Holders of 86.77% of the Company’s outstanding shares were present in person or represented by proxy at the Annual Meeting and approved the election of the five director nominees, the appointment of BDO for fiscal year 2018, and the compensation paid to the Company’s named executive officers in 2017 (non-binding). The specific voting results of the Annual Meeting are set forth in the Company’s Current Report on Form 8-K filed today with the Securities and Exchange Commission.
The Company is a business development company that trades as a closed-end fund on the New York Stock Exchange, under the symbol "EQS". Additional information on the Company may be obtained from the Company’s website at www.equuscap.com.
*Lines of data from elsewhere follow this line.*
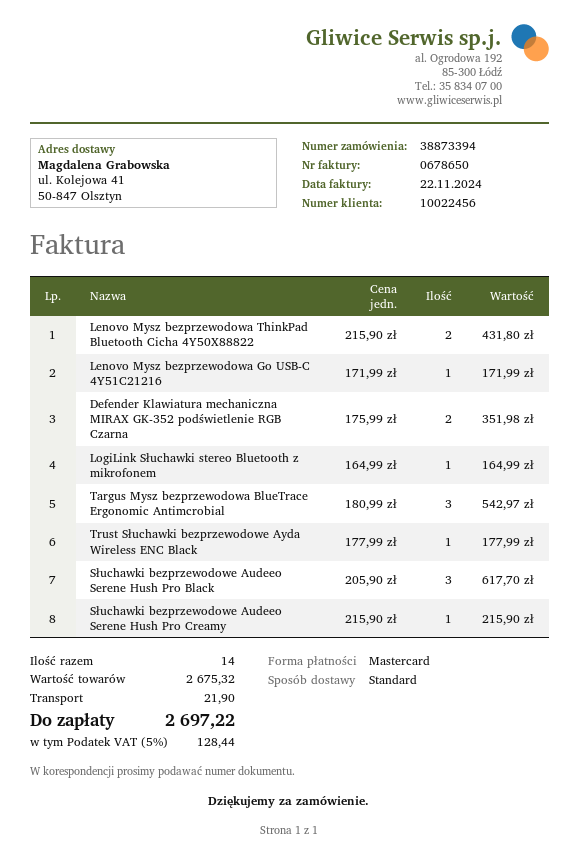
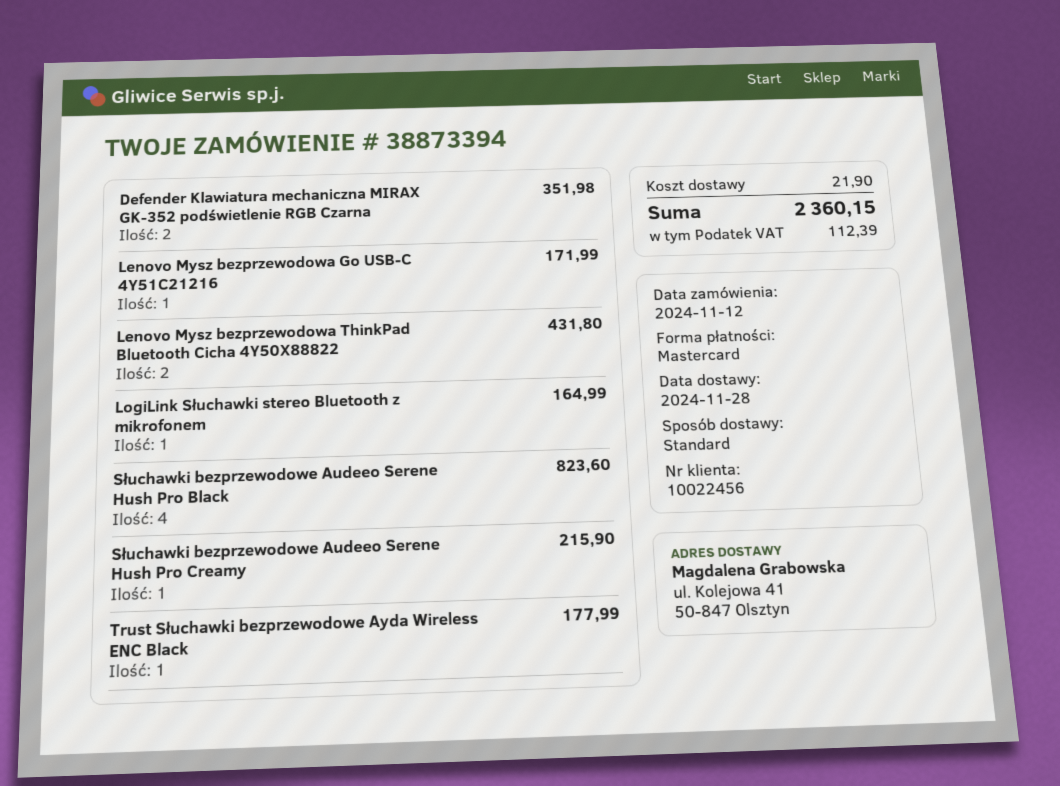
Targus Mysz bezprzewodowa BlueTrace Ergonomic Antimcrobial: 3 for 542.97 -> none
Słuchawki bezprzewodowe Audeeo Serene Hush Pro Black: 3 for 617.70 -> 4 for 823.60
tax: 128.44 -> 112.39
total: 2697.22 -> 2360.15

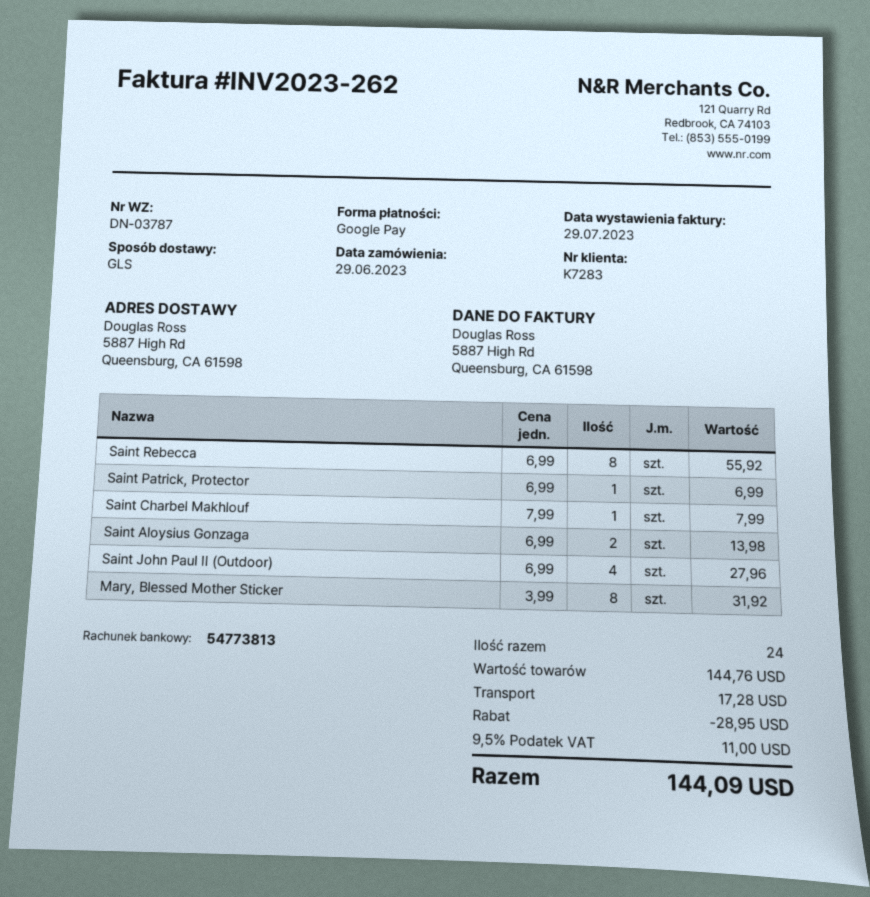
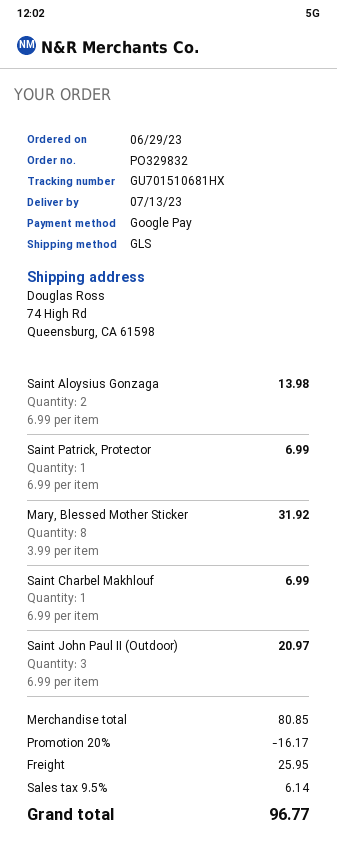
ship to: 5887 High Rd, Queensburg, CA 61598 -> 74 High Rd, Queensburg, CA 61598
Saint Rebecca: 8 x 6.99 = 55.92 -> none
Saint Charbel Makhlouf: 1 x 7.99 = 7.99 -> 1 x 6.99 = 6.99
Saint John Paul II (Outdoor): 4 x 6.99 = 27.96 -> 3 x 6.99 = 20.97
subtotal: 144.76 -> 80.85
discount: 28.95 -> 16.17
shipping: 17.28 -> 25.95
tax: 9.5% = 11.00 -> 9.5% = 6.14
total: 144.09 -> 96.77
This press release may contain certain forward-looking statements regarding future circumstances. These forward-looking statements are based upon the Company’s current expectations and assumptions and are subject to various risks and uncertainties that could cause actual results to differ materially from those contemplated in such forward-looking statements including, in particular, the risks and uncertainties described in the Company’s filings with the SEC. Actual results, events, and performance may differ. Readers are cautioned not to place undue reliance on these forward-looking statements, which speak only as to the date hereof. The Company undertakes no obligation to release publicly any revisions to these forward-looking statements that may be made to reflect events or circumstances after the date hereof or to reflect the occurrence of unanticipated events. The inclusion of any statement in this release does not constitute an admission by the Company or any other person that the events or circumstances described in such statements are material.